If you haven’t had the chance to read Sean O’Sullivan’s article in Sunday’s News Journal about the ability of the police in Delaware to track you via your cell phone, you should do so now.
O’Sullivan looks at a few national cases where police overstepped the bounds of law enforcement to get cell phone tracking data and then goes on to look at how police in Delaware are obtaining this data. In the several interviews O’Sullivan did, it seems as though the police are trying to be above-board in getting this data.
Deputy Attorney General Paul Wallace said state prosecutors handle all requests for cellphone data from all Delaware police agencies and seek approval from a Superior Court judge before going to the cellphone providers to get location information. There is an exception for emergency situations in which police agencies are able to obtain information immediately and directly from cell providers.
However that last line is quite ominous and it bears repeating:
There is an exception for emergency situations in which police agencies are able to obtain information immediately and directly from cell providers.
Who decides if it is an emergency?

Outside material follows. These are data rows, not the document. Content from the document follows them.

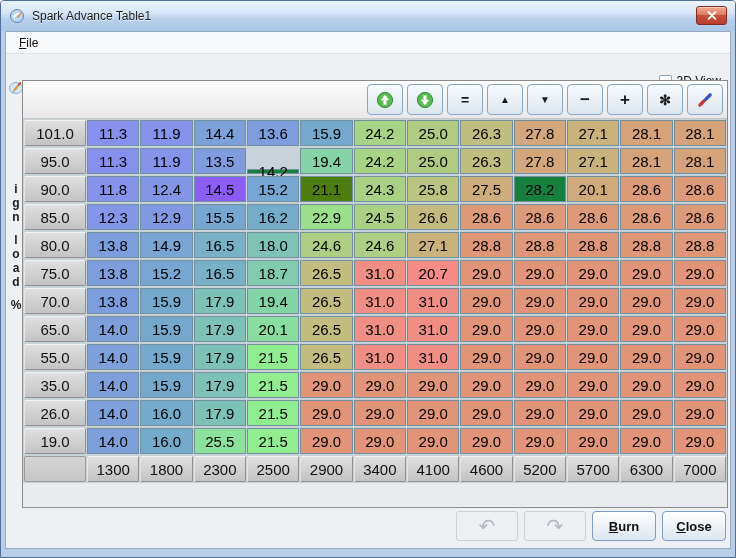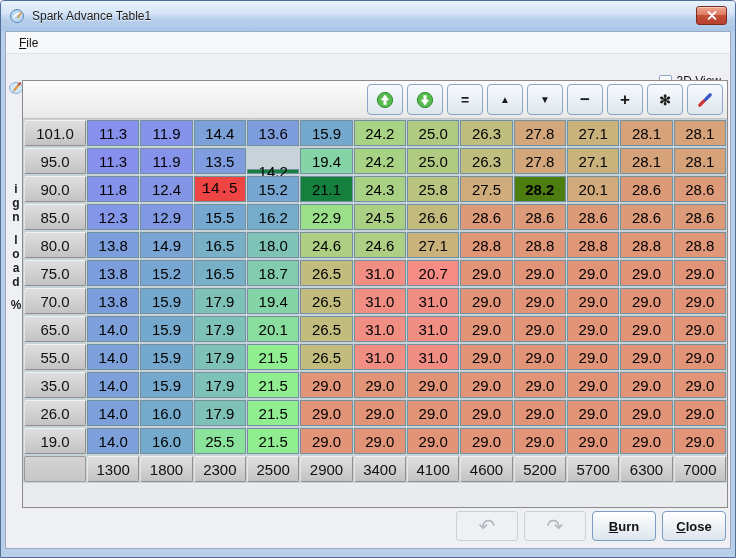--- a/index.html
+++ b/index.html
@@ -259,7 +259,7 @@
             <div class="hdrcell">90.0</div>
             <div class="cell" style="background: rgb(134, 147, 234);">11.8</div>
             <div class="cell" style="background: rgb(131, 150, 230);">12.4</div>
-            <div class="cell" style="background: #ef4444; font-family: Liberation Mono, monospace;">14.5</div>
+            <div class="cell" style="background: #8b5cf6;">14.5</div>
             <div class="cell" style="background: rgb(119, 166, 210);">15.2</div>
             <div class="cell" style="background: #15803d;">21.1</div>
             <div class="cell" style="background: rgb(169, 209, 132);">24.3</div>

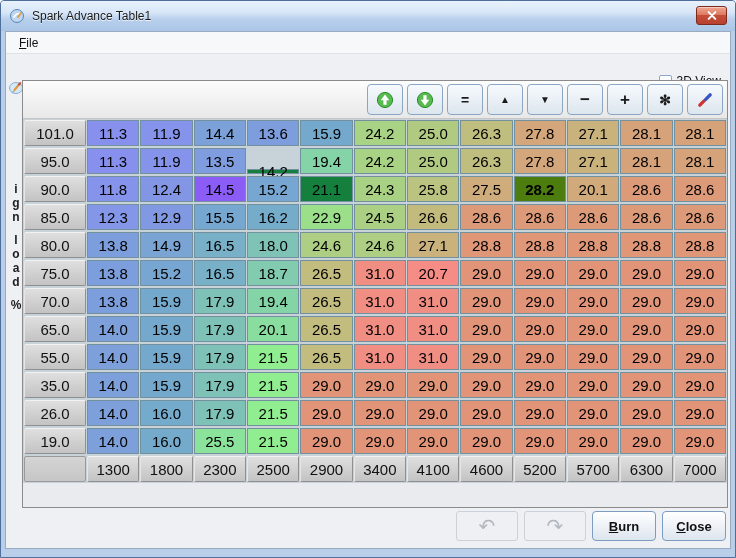--- a/index.html
+++ b/index.html
@@ -261,7 +261,7 @@
             <div class="cell" style="background: rgb(131, 150, 230);">12.4</div>
             <div class="cell" style="background: #8b5cf6;">14.5</div>
             <div class="cell" style="background: rgb(119, 166, 210);">15.2</div>
-            <div class="cell" style="background: #15803d;">21.1</div>
+            <div class="cell" style="background: #4d7c0f;">21.1</div>
             <div class="cell" style="background: rgb(169, 209, 132);">24.3</div>
             <div class="cell" style="background: rgb(186, 195, 128);">25.8</div>
             <div class="cell" style="background: rgb(207, 172, 124);">27.5</div>

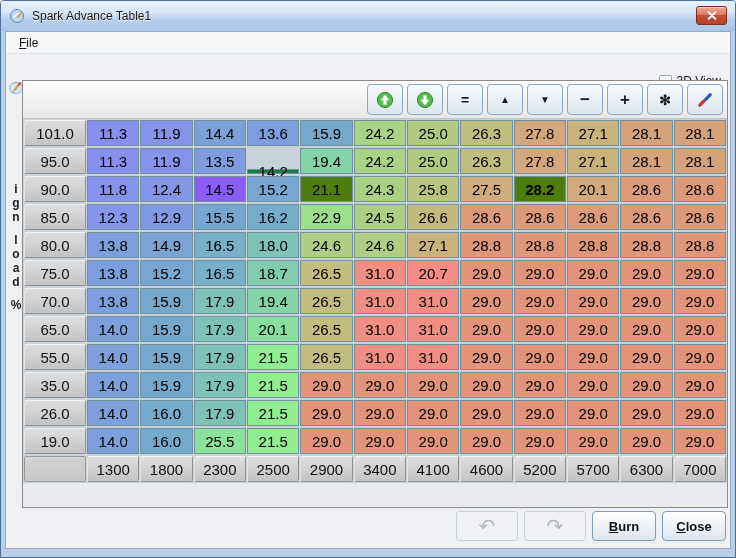--- a/index.html
+++ b/index.html
@@ -265,7 +265,7 @@
             <div class="cell" style="background: rgb(169, 209, 132);">24.3</div>
             <div class="cell" style="background: rgb(186, 195, 128);">25.8</div>
             <div class="cell" style="background: rgb(207, 172, 124);">27.5</div>
-            <div class="cell" style="background: #4d7c0f; font-weight: bold;">28.2</div>
+            <div class="cell" style="background: #15803d;">28.2</div>
             <div class="cell" style="background: rgb(208, 170, 123);">20.1</div>
             <div class="cell" style="background: rgb(221, 154, 121);">28.6</div>
             <div class="cell" style="background: rgb(221, 154, 121);">28.6</div>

The police do. Have there been instances when a police officer has been disciplined for getting data when it wasn’t an emergency? In reading the article, one has to read between the lines of police department spokesmen.
Officers with several other Delaware police agencies indicated in interviews last week that cellphone location data is an important police tool. New Castle County Police Cpl. John Weglarz Sr. said the county seeks such information in emergency circumstances — such as situations involving a suicidal subject — but it does not seek it “on a routine basis.”
Dewey Beach Police said it is rare for a small agency like theirs to seek such information. “Once or twice a year,” said Sgt. Clifford Dempsey, and then usually for a missing-person investigation.
But the Delaware State Police was a bit more forthcoming and honest saying that “such requests are becoming ‘much more common’.” Rep. Darryl Scott (D-Dover) is working on a bill to better address this issue.